## [Task details]
Lines from the listing that hold the string "tooltip" are what you should return.
----------
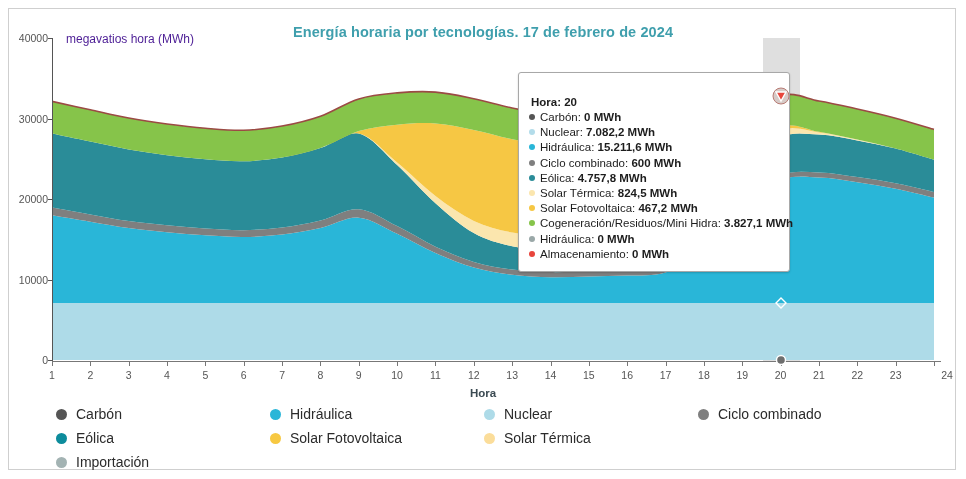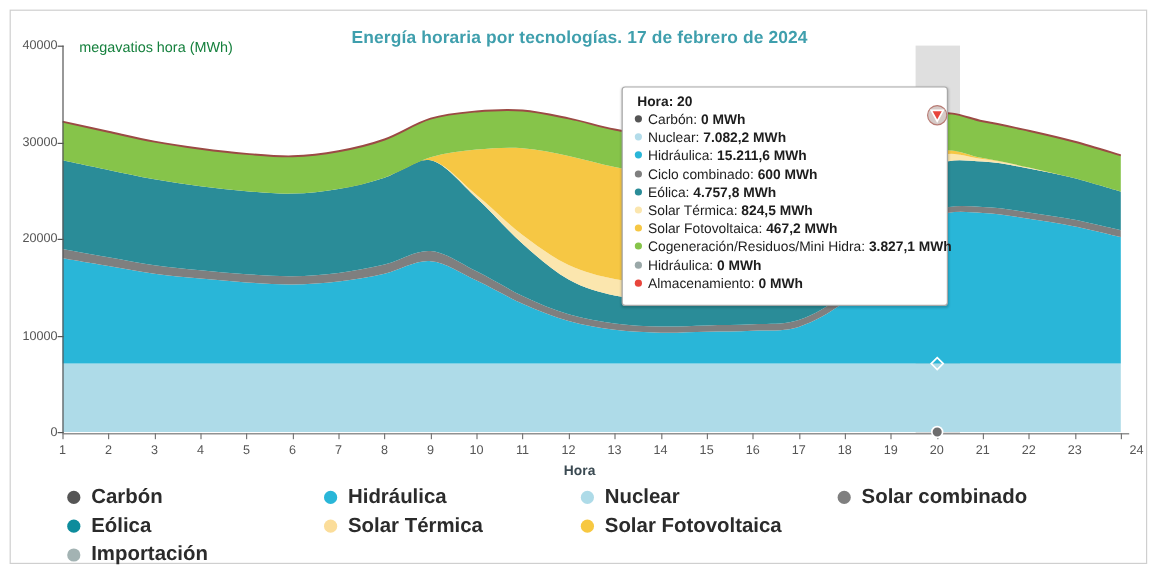--- a/index.html
+++ b/index.html
@@ -8,7 +8,7 @@
   #card{position:absolute;left:8px;top:8px;width:948px;height:462px;border:1px solid #cfcfcf;background:#fff;box-sizing:border-box;}
   #title{position:absolute;left:0;top:24px;width:966px;text-align:center;
     font-size:14.5px;font-weight:bold;color:#3f9fad;letter-spacing:.1px;}
-  #yunits{position:absolute;left:66px;top:32px;font-size:12px;color:#15803d;}
+  #yunits{position:absolute;left:66px;top:32px;font-size:12px;color:#4c1d95;}
   #xlabel{position:absolute;left:0;top:387px;width:966px;text-align:center;font-size:11.5px;color:#3b4a52;font-weight:bold;}
   
   #plot{position:absolute;left:52px;top:38px;width:888px;height:322px;}

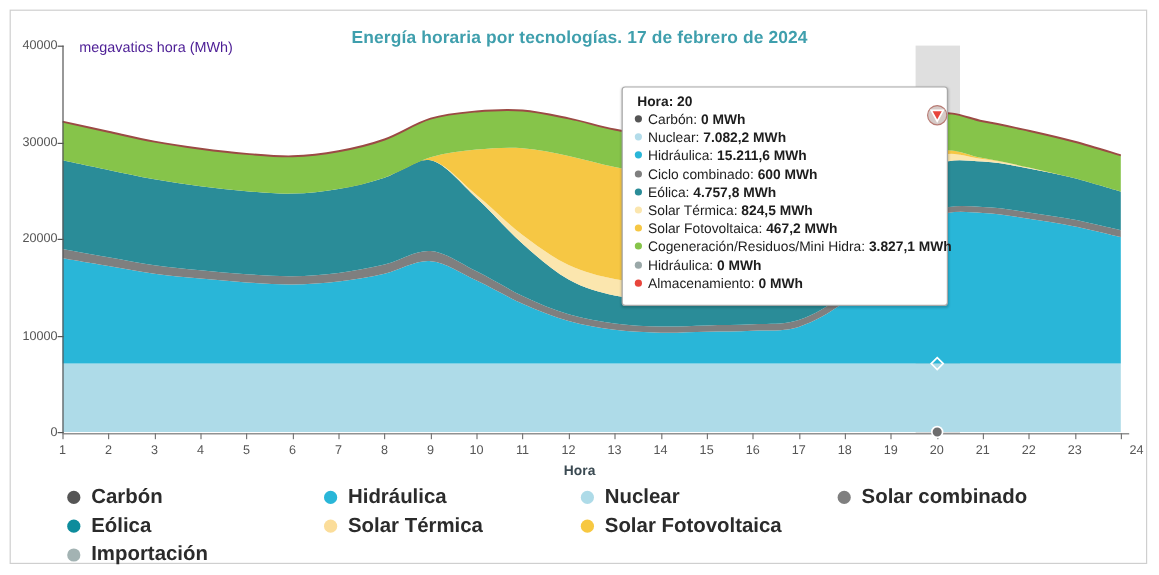--- a/index.html
+++ b/index.html
@@ -25,7 +25,7 @@
   #hoverband{position:absolute;left:773px;top:38px;width:37px;height:323px;background:#d9d9d9;opacity:.85;}
   
   #tooltip{position:absolute;left:518px;top:72px;width:272px;background:#fff;border:1px solid #a8a8a8;
-    border-radius:3px;padding:6px 10px 9px 10px;box-sizing:border-box;box-shadow:0 1px 2px rgba(0,0,0,.18);}
+    border-radius:3px;padding:23px 10px 9px 10px;box-sizing:border-box;box-shadow:0 1px 2px rgba(0,0,0,.18);}
   #tooltip .tt-hora{font-size:11.5px;font-weight:bold;color:#1d1d1d;margin:0 0 2px 2px;}
   .tt-row{font-size:11.5px;color:#1d1d1d;line-height:15.2px;white-space:nowrap;}
   .tt-row .dot{display:inline-block;width:6px;height:6px;border-radius:50%;margin-right:5px;vertical-align:1px;}

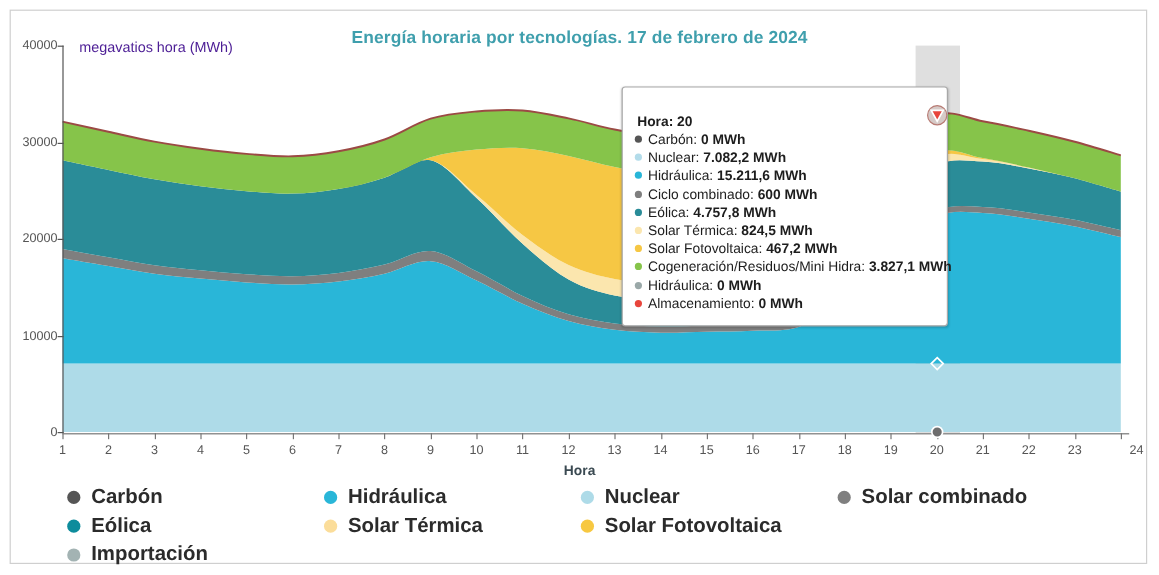--- a/index.html
+++ b/index.html
@@ -35,7 +35,7 @@
   #legend{position:absolute;left:56px;top:402px;width:900px;}
   .lg-item{display:flex;align-items:center;height:24px;}
   .lg-dot{width:11px;height:11px;border-radius:50%;margin-right:9px;flex:none;}
-  .lg-label{font-size:17px;color:#2b2b2b;font-weight:bold;white-space:nowrap;}
+  .lg-label{font-size:14px;color:#2b2b2b;font-weight:normal;white-space:nowrap;}
   #legend .lg-row{display:flex;}
   #legend .lg-col{width:214px;}
   #legend .lg-col.wide{width:250px;}

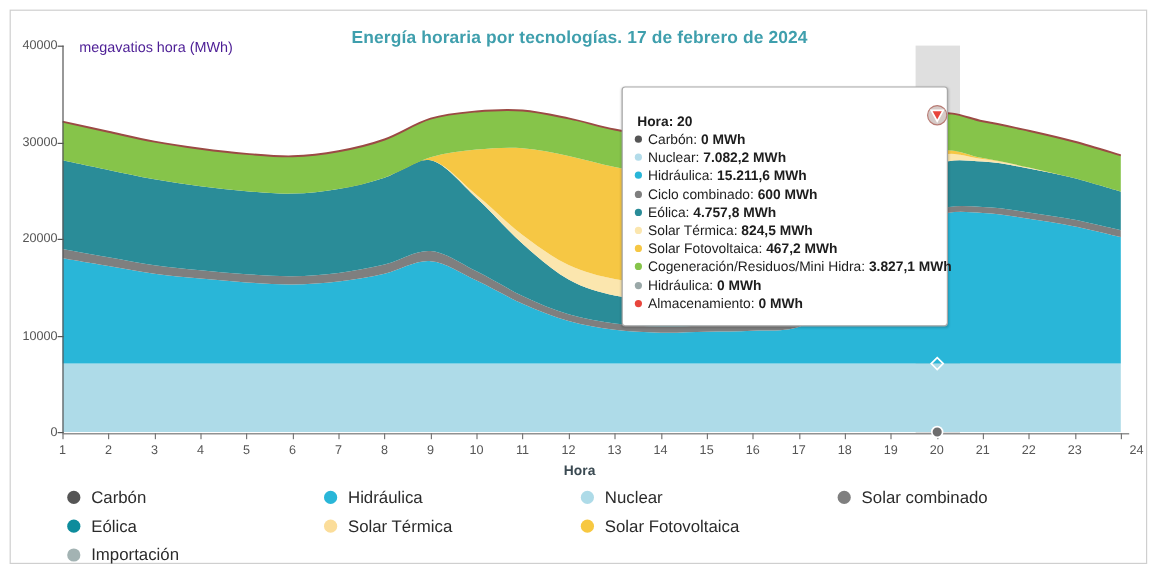--- a/index.html
+++ b/index.html
@@ -120,7 +120,7 @@
         <div class="lg-col wide">
           <div class="lg-item">
             <span class="lg-dot" style="background: rgb(127, 127, 127);"></span>
-            <span class="lg-label">Solar combinado</span>
+            <span class="lg-label">Ciclo combinado</span>
           </div>
         </div>
       </div>

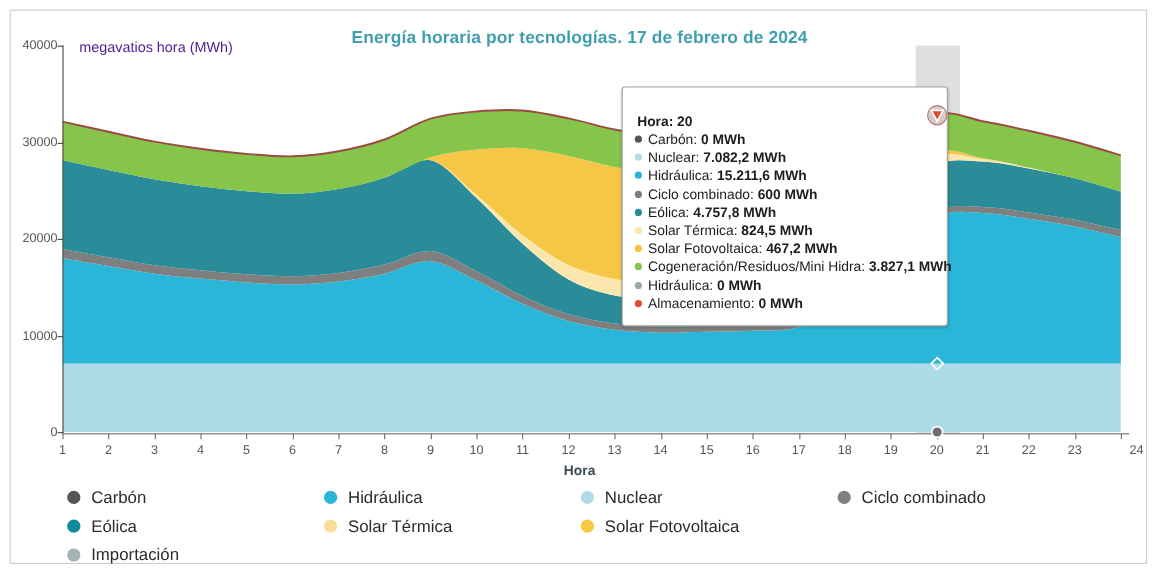--- a/index.html
+++ b/index.html
@@ -133,14 +133,14 @@
         </div>
         <div class="lg-col">
           <div class="lg-item">
+            <span class="lg-dot" style="background: rgb(247, 200, 65);"></span>
+            <span class="lg-label">Solar Fotovoltaica</span>
+          </div>
+        </div>
+        <div class="lg-col">
+          <div class="lg-item">
             <span class="lg-dot" style="background: rgb(251, 221, 154);"></span>
             <span class="lg-label">Solar Térmica</span>
-          </div>
-        </div>
-        <div class="lg-col">
-          <div class="lg-item">
-            <span class="lg-dot" style="background: rgb(247, 200, 65);"></span>
-            <span class="lg-label">Solar Fotovoltaica</span>
           </div>
         </div>
       </div>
----------
## [Result of the task]
   #tooltip{position:absolute;left:518px;top:72px;width:272px;background:#fff;border:1px solid #a8a8a8;
   #tooltip .tt-hora{font-size:11.5px;font-weight:bold;color:#1d1d1d;margin:0 0 2px 2px;}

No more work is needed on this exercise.